[Version comparison data]
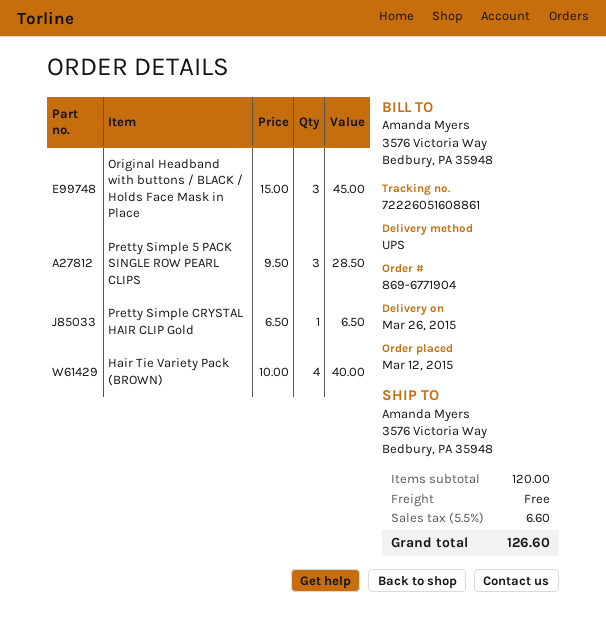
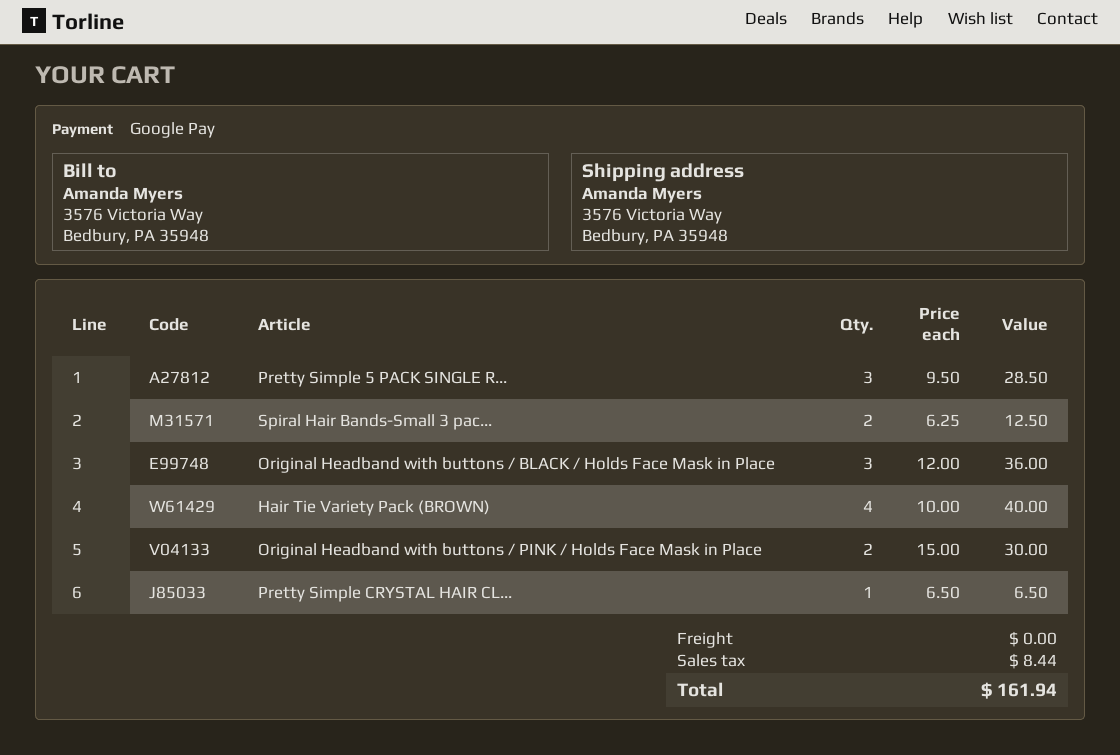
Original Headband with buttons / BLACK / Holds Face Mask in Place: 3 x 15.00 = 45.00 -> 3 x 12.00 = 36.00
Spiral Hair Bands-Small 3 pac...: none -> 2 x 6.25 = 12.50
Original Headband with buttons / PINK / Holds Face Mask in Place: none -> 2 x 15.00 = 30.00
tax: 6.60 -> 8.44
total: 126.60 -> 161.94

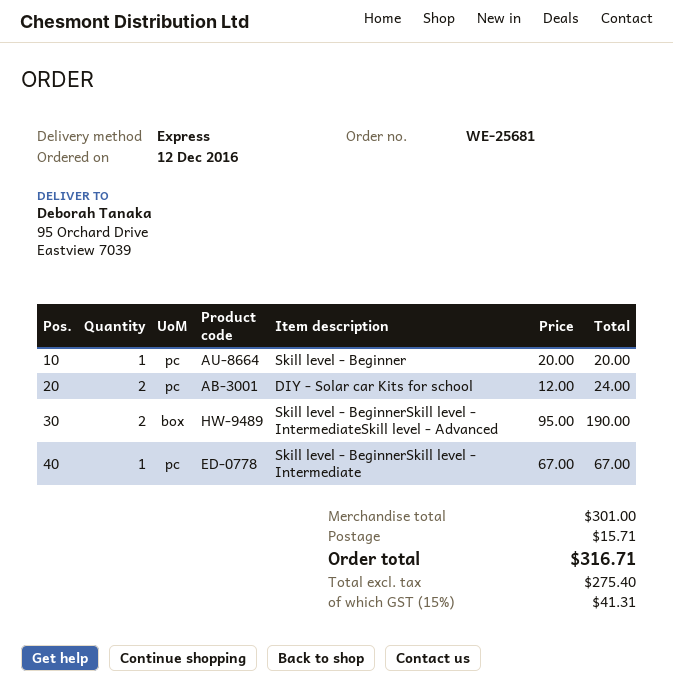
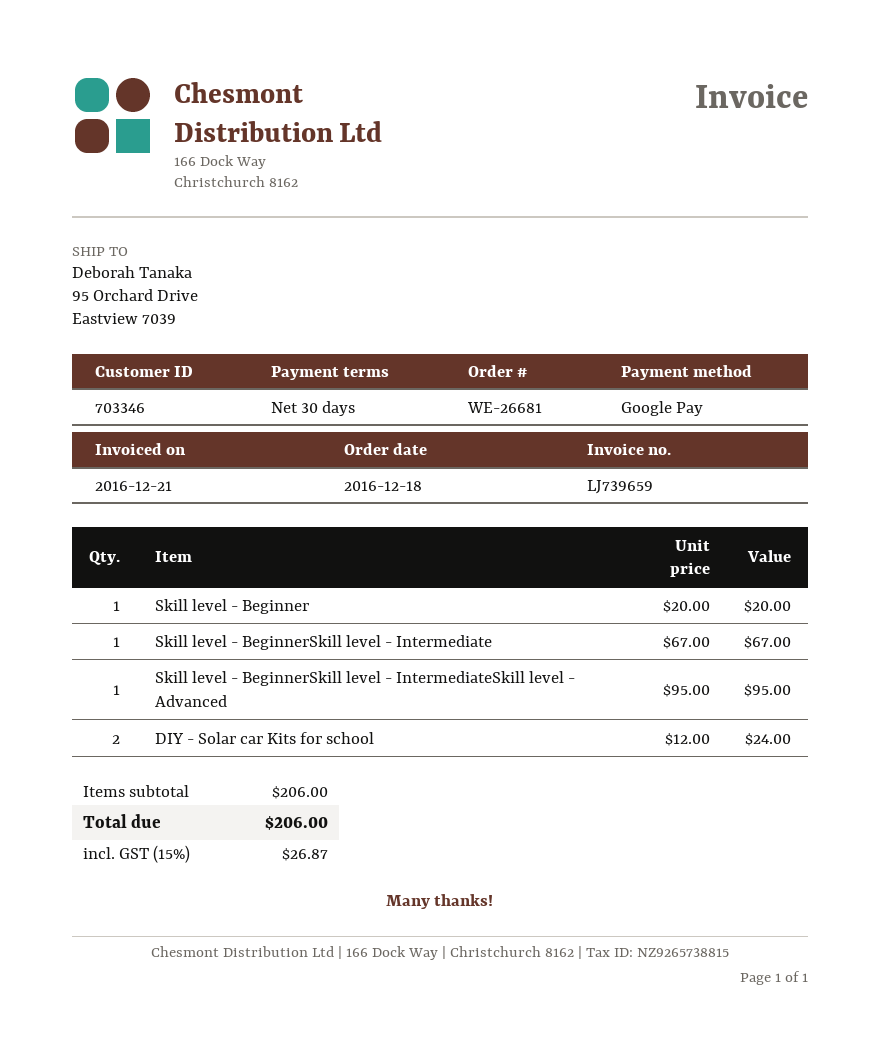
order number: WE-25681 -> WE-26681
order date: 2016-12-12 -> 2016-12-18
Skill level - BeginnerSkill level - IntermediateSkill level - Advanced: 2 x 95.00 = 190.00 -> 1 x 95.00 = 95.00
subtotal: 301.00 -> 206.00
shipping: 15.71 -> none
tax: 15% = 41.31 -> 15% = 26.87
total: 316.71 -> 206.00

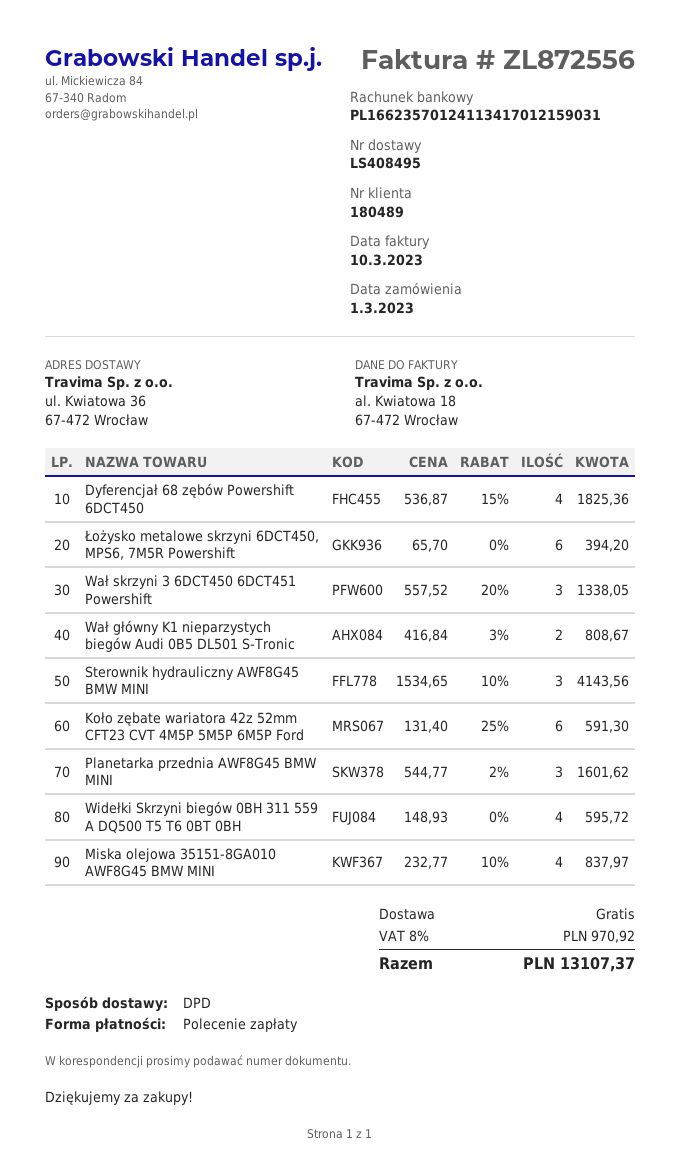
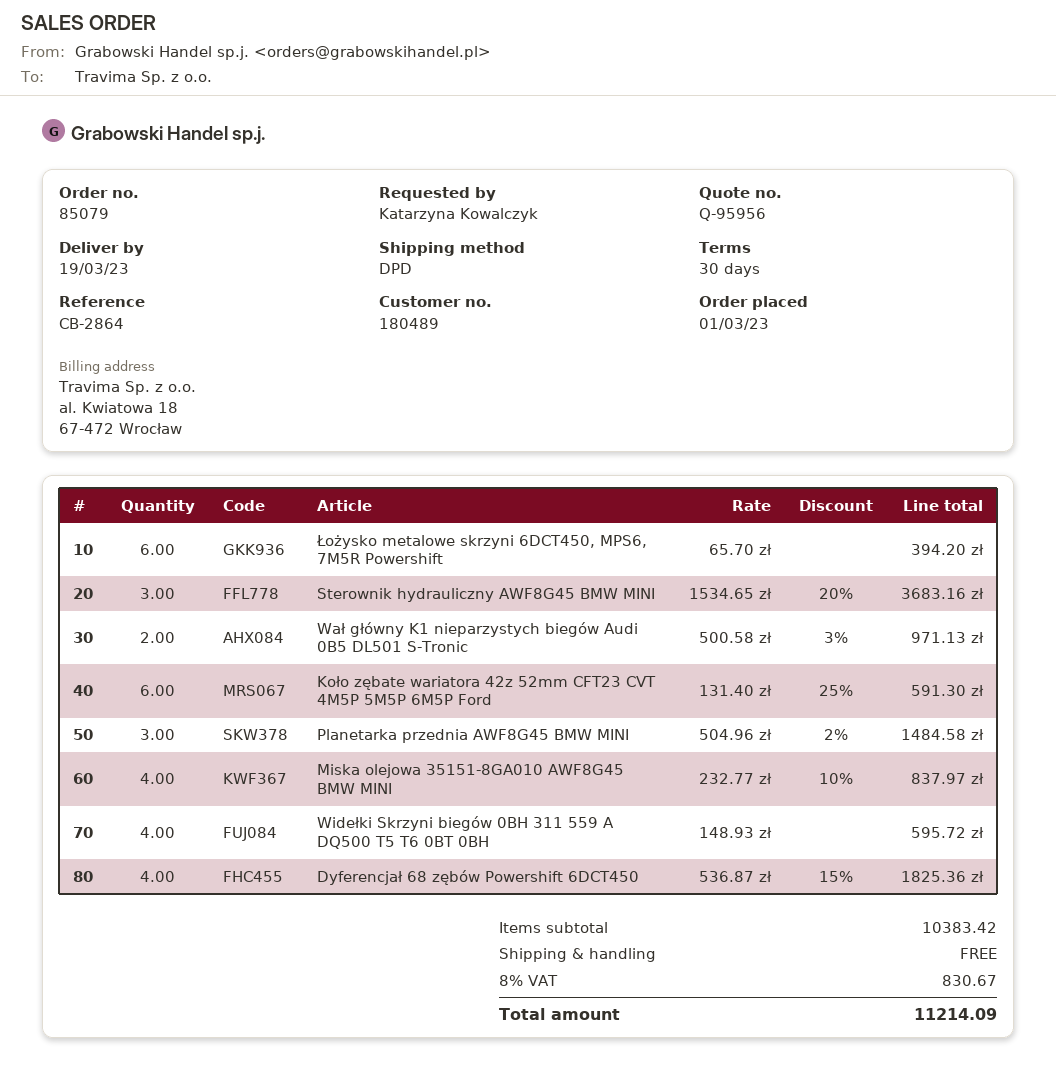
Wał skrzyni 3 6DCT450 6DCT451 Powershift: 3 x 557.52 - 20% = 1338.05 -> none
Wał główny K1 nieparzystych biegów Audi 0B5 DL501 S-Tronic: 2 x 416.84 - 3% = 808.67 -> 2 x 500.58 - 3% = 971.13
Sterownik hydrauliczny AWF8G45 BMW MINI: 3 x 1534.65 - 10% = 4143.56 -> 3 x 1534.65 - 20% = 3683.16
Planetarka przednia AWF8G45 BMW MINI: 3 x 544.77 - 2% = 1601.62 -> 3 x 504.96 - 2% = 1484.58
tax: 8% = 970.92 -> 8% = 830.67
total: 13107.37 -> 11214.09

** What you have to do **
For the word "with", count the lines of the data that contain it and state only that count.

** Exercise response **
2